As a cancer survivor with an adult-stem-cell transplant under my belt, I'm not exactly neutral on the issue of embryonic-stem-cell research. It may end up being the best chance to save my life. But this column is not about my life or even the lives of millions of others who could be cured of everything from cancer to Parkinson's to Alzheimer's. It's about the political life of this country.
My perspective could be skewed (all politics is local), but I have a gut feeling that President Bush is headed for a serious bruising on this issue, as are at least some of the 180 Republicans and 14 Democrats who voted last week against the stem-cell-research bill that passed the House. These members may look back ruefully on this vote as one that helped get them tossed out of office. After all, every American who has a relative with one of these diseases--which means nearly every American--is beginning to understand the issue in a new way: it's "pro-cure" versus "anti-cure," with the anti-stem-cell folks in danger of being swept into the medical wastebin of history.
One of the things that keeps politics fascinating is that it's always mutating. In 2004, stem-cell research began as a peripheral issue, with almost all Republicans supporting Bush's 2001 compromise (even as the scientific "facts" he cited fell apart) and most Democrats believing it was too morally charged to dwell on. After Ron Reagan's fine speech at the Democratic convention and his mother Nancy's outspoken support for research, the issue moved a few notches higher on the agenda and swung some votes to the Democrats.
Now the brilliant scientific breakthrough in South Korea is further ripening the debate. Last year Bush and his surrogates could plausibly argue that this was all theoretical because any stem-cell cures were decades down the road. Research is always iffy, but today we can reasonably hope that saving lives is much closer. Will the United States be part of the most exciting medical research of our time? With global competitors poised to eat our lunch, a few private and state-funded efforts won't be enough. "You can't do research with your feet bound and one hand tied behind your back," says Jerome Groopman, a professor at Harvard Medical School.
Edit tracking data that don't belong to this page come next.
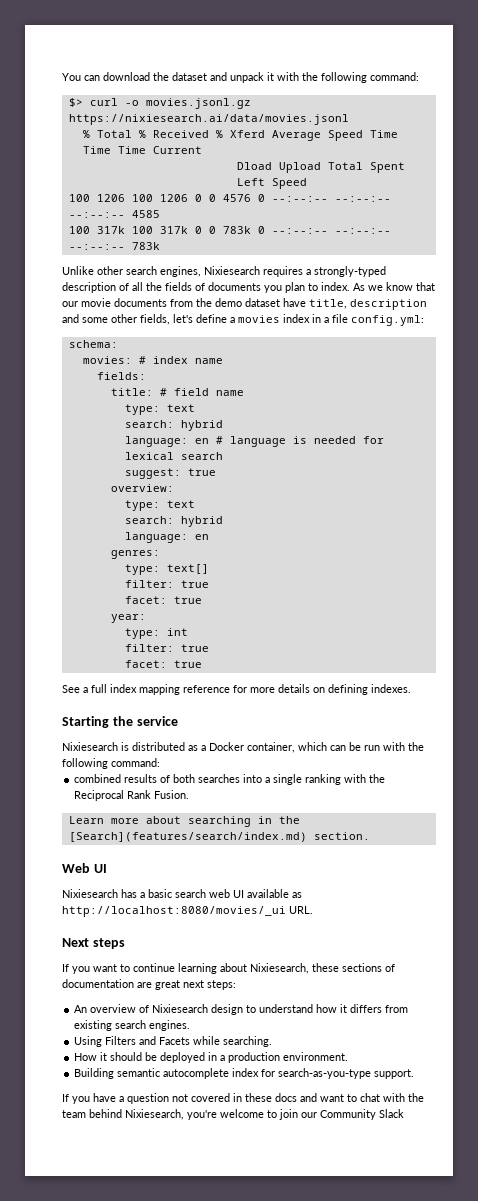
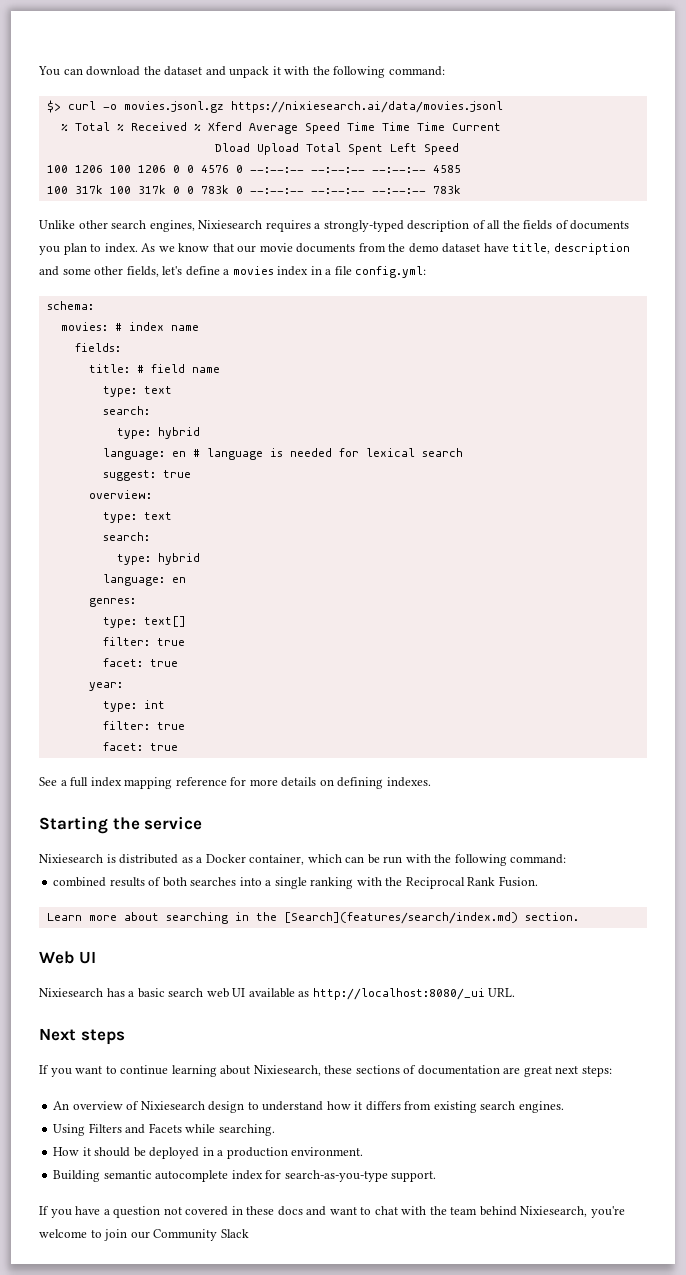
  title: # field name
  type: text
- search: hybrid
+ search:
+ type: hybrid
  overview:
  type: text
- search: hybrid
+ search:
+ type: hybrid
- Nixiesearch has a basic search web UI available as http://localhost:8080/movies/_ui URL.
+ Nixiesearch has a basic search web UI available as http://localhost:8080/_ui URL.

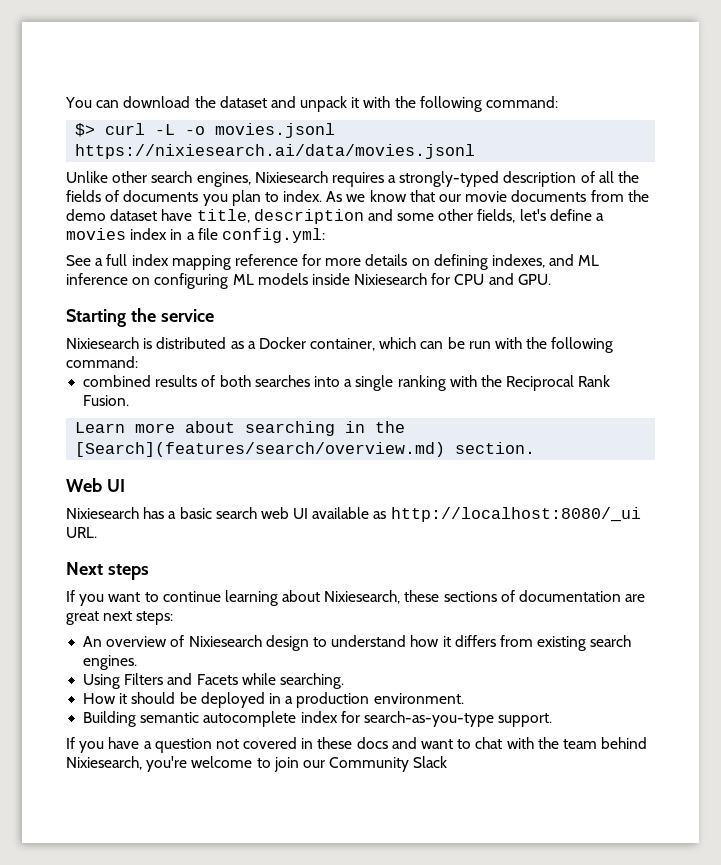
- $> curl -o movies.jsonl.gz https://nixiesearch.ai/data/movies.jsonl
- % Total % Received % Xferd Average Speed Time Time Time Current
- Dload Upload Total Spent Left Speed
- 100 1206 100 1206 0 0 4576 0 --:--:-- --:--:-- --:--:-- 4585
- 100 317k 100 317k 0 0 783k 0 --:--:-- --:--:-- --:--:-- 783k
+ $> curl -L -o movies.jsonl https://nixiesearch.ai/data/movies.jsonl
- schema:
- movies: # index name
- fields:
- title: # field name
- type: text
- search:
- type: hybrid
- language: en # language is needed for lexical search
- suggest: true
- overview:
- type: text
- search:
- type: hybrid
- language: en
- genres:
- type: text[]
- filter: true
- facet: true
- year:
- type: int
- filter: true
- facet: true
- See a full index mapping reference for more details on defining indexes.
+ See a full index mapping reference for more details on defining indexes, and ML inference on configuring ML models inside Nixiesearch for CPU and GPU.
- Learn more about searching in the [Search](features/search/index.md) section.
+ Learn more about searching in the [Search](features/search/overview.md) section.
Bioethical blowhard Leon Kass of the University of Chicago conned Bush into seeing the issue as morally complex, but the rest of the world understands that it's simple enough--reproductive cloning (to create Frankensteins), no; embryonic-stem-cell research (to cure diseases), yes. (The phrase "therapeutic cloning" should be retired.) Enshrining this basic distinction in law is a better bulwark against the "slippery slope" problem than hair-splitting limitations. Most nations understand this. Only Bush bitter-enders and the pope are in the perverse position of valuing the life of an ailing human being less than that of a tiny clump of cells no bigger than the period at the end of this sentence.
The stem-cell debate has been linked to abortion, as if depriving science of the use of these cells somehow extends "the culture of life." But here the "pro-life" position should argue for therapeutic research. Under Bush's stem-cell policy, 400,000 surplus blastocysts at fertility clinics are eventually thrown in the trash instead of a few thousand being used to enhance life. To be intellectually coherent, Bush would have to shut down all in vitro clinics, depriving millions of infertile couples of the chance for a child. Fat chance.
Most Americans still don't know all these details, but they're beginning to understand that religious extremists are hijacking the political system and robbing us of our essential national character--faith in the future. House GOP leaders were annoyed recently when the Republican Main Street Partnership, a moderate group, conducted polls showing support for stem-cell research even in very conservative districts.
The next battle is in the Senate, where Sen. Sam Brownback now says he will filibuster the stem-cell bill. This will split the GOP, with stem-cell supporter Orrin Hatch confident he has the 15 GOP votes (along with 45 Democrats') necessary to break the filibuster and get it passed. The votes probably aren't there in either chamber to override Bush's promised veto (the first of his presidency), but publicity from this drama will drive support for federal research even higher.
Unless there's another war, stem cells will become one of the defining issues of the 2006 campaign. Look for smart Democrats to run ads with relatives of the afflicted ("My sister has Parkinson's," "My father has Alzheimer's") pointing out that Congressman X is so extreme, he voted against a bill supported by many Republicans to begin curing these diseases. This will inevitably lead to backpedaling and compromise and the victory of a broad-based "pro-cure movement" that may help save not just my life, but your cousin's or your mother's or your own.